> **GOAL OF THE EXERCISE**
How many lines in the data below include the word "Mono"? Respond with the number, nothing more.

> **GIVEN RECORDS**
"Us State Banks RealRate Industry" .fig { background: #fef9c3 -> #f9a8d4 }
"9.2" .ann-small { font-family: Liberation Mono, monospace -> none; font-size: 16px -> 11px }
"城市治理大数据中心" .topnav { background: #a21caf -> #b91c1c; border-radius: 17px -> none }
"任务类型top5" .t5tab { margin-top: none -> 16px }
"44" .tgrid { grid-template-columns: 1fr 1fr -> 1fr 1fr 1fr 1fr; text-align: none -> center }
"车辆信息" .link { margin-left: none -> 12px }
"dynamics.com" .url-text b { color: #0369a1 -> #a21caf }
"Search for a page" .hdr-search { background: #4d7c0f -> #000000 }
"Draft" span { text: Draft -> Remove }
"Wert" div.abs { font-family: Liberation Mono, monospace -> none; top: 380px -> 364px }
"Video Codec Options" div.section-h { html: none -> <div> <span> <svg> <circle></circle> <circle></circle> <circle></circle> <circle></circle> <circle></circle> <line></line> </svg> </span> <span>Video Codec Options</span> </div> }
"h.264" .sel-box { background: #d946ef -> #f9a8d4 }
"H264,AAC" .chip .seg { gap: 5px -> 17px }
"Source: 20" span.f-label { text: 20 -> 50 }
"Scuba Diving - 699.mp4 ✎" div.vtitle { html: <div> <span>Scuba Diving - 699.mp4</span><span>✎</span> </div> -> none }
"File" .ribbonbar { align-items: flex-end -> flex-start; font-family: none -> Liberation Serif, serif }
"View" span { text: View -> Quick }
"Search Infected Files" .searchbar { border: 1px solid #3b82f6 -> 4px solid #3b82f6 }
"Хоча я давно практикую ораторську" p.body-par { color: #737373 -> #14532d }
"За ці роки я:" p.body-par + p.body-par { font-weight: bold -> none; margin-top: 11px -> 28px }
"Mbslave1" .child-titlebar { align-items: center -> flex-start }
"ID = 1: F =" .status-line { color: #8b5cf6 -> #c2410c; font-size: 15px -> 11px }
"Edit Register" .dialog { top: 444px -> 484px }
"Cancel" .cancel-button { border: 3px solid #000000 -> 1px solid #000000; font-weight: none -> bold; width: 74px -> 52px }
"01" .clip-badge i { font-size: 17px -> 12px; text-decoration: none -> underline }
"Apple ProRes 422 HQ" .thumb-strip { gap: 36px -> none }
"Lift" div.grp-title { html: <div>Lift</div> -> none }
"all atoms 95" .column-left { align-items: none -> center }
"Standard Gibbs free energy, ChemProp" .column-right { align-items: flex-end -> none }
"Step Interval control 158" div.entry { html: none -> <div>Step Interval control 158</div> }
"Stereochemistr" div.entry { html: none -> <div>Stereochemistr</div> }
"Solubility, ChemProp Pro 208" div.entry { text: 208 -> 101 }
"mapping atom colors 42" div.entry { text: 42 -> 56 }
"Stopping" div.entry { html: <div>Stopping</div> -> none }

> **EXERCISE RESULT**
2